The result should be an exact copy of every record, with no pictures kept.

Change detection data:
-- Opening Marker --
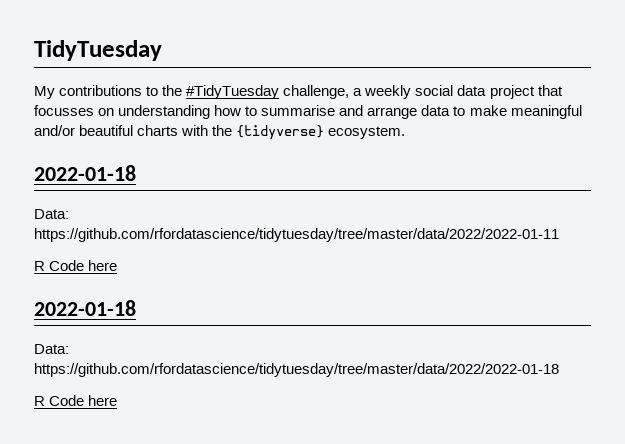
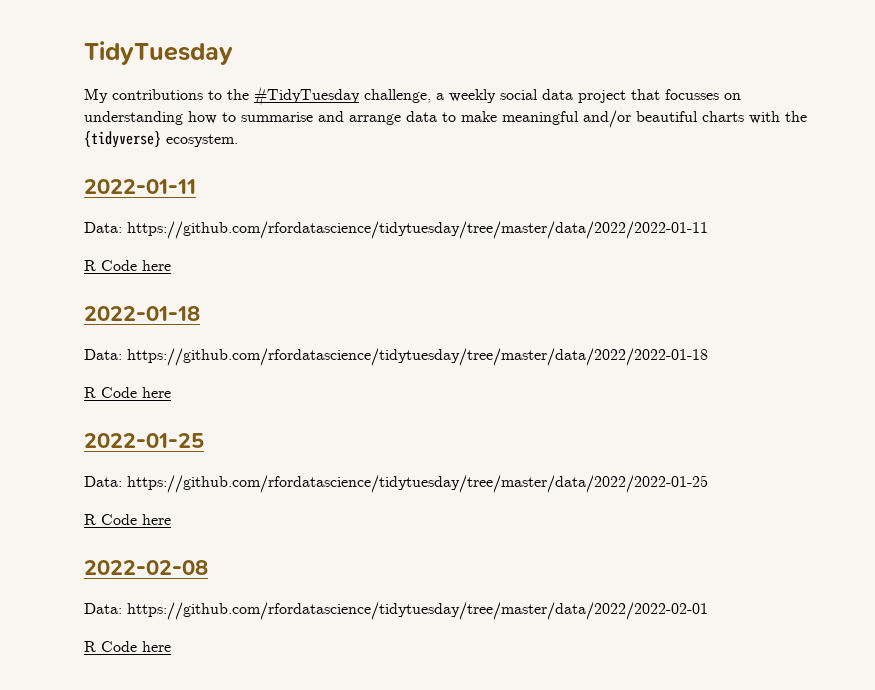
  My contributions to the #TidyTuesday challenge, a weekly social data project that focusses on understanding how to summarise and arrange data to make meaningful and/or beautiful charts with the {tidyverse} ecosystem.
- 2022-01-18
+ 2022-01-11
+ 2022-01-25
+ Data: https://github.com/rfordatascience/tidytuesday/tree/master/data/2022/2022-01-25
+ R Code here
+ 2022-02-08
+ Data: https://github.com/rfordatascience/tidytuesday/tree/master/data/2022/2022-02-01
+ R Code here

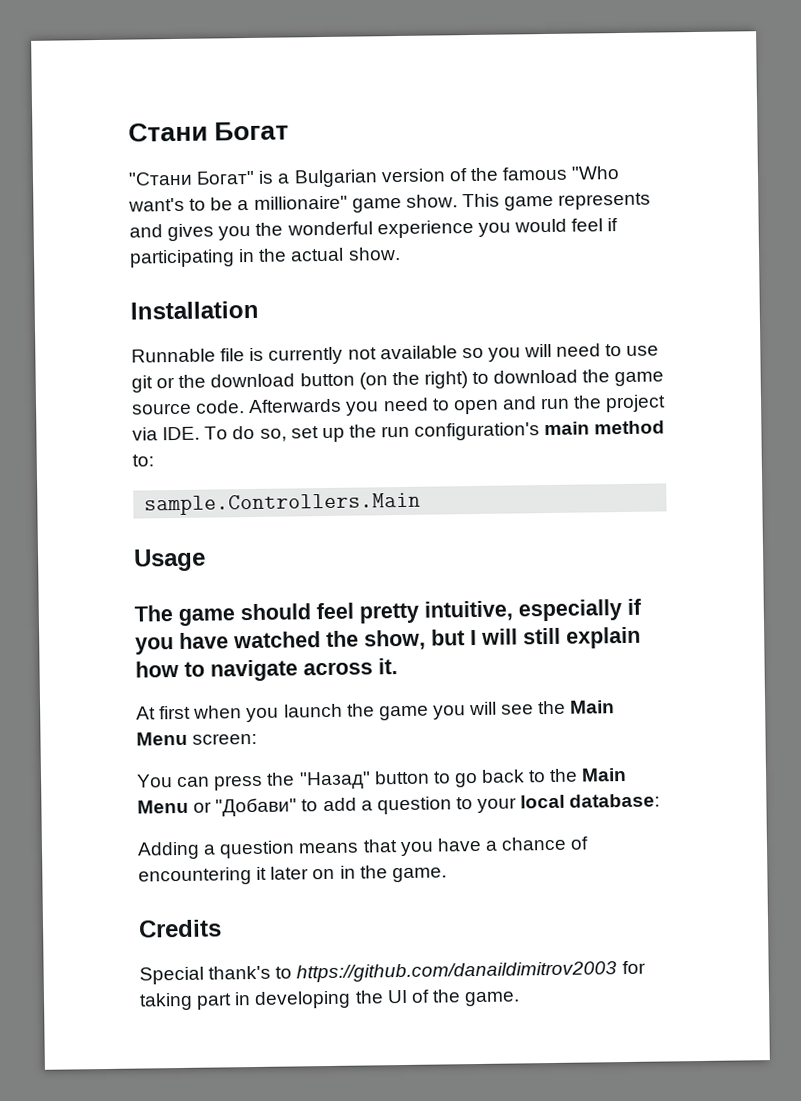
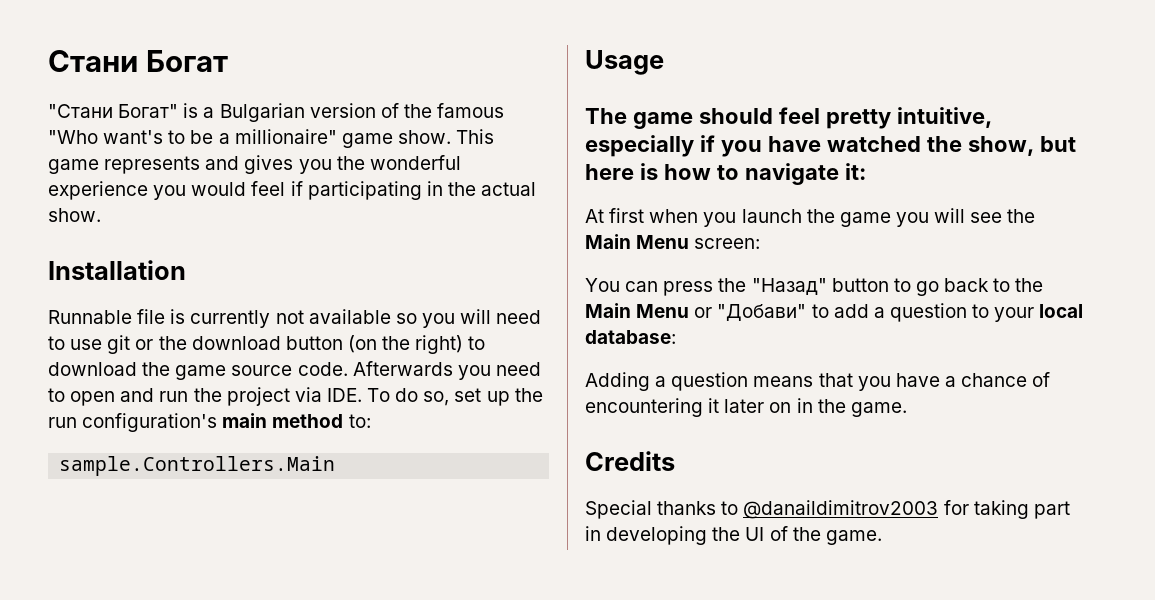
- The game should feel pretty intuitive, especially if you have watched the show, but I will still explain how to navigate across it.
+ The game should feel pretty intuitive, especially if you have watched the show, but here is how to navigate it:
- Special thank's to https://github.com/danaildimitrov2003 for taking part in developing the UI of the game.
+ Special thanks to @danaildimitrov2003 for taking part in developing the UI of the game.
-- Closing Marker --
Output for this exercise:
  My contributions to the #TidyTuesday challenge, a weekly social data project that focusses on understanding how to summarise and arrange data to make meaningful and/or beautiful charts with the {tidyverse} ecosystem.
- 2022-01-18
+ 2022-01-11
+ 2022-01-25
+ Data: https://github.com/rfordatascience/tidytuesday/tree/master/data/2022/2022-01-25
+ R Code here
+ 2022-02-08
+ Data: https://github.com/rfordatascience/tidytuesday/tree/master/data/2022/2022-02-01
+ R Code here

- The game should feel pretty intuitive, especially if you have watched the show, but I will still explain how to navigate across it.
+ The game should feel pretty intuitive, especially if you have watched the show, but here is how to navigate it:
- Special thank's to https://github.com/danaildimitrov2003 for taking part in developing the UI of the game.
+ Special thanks to @danaildimitrov2003 for taking part in developing the UI of the game.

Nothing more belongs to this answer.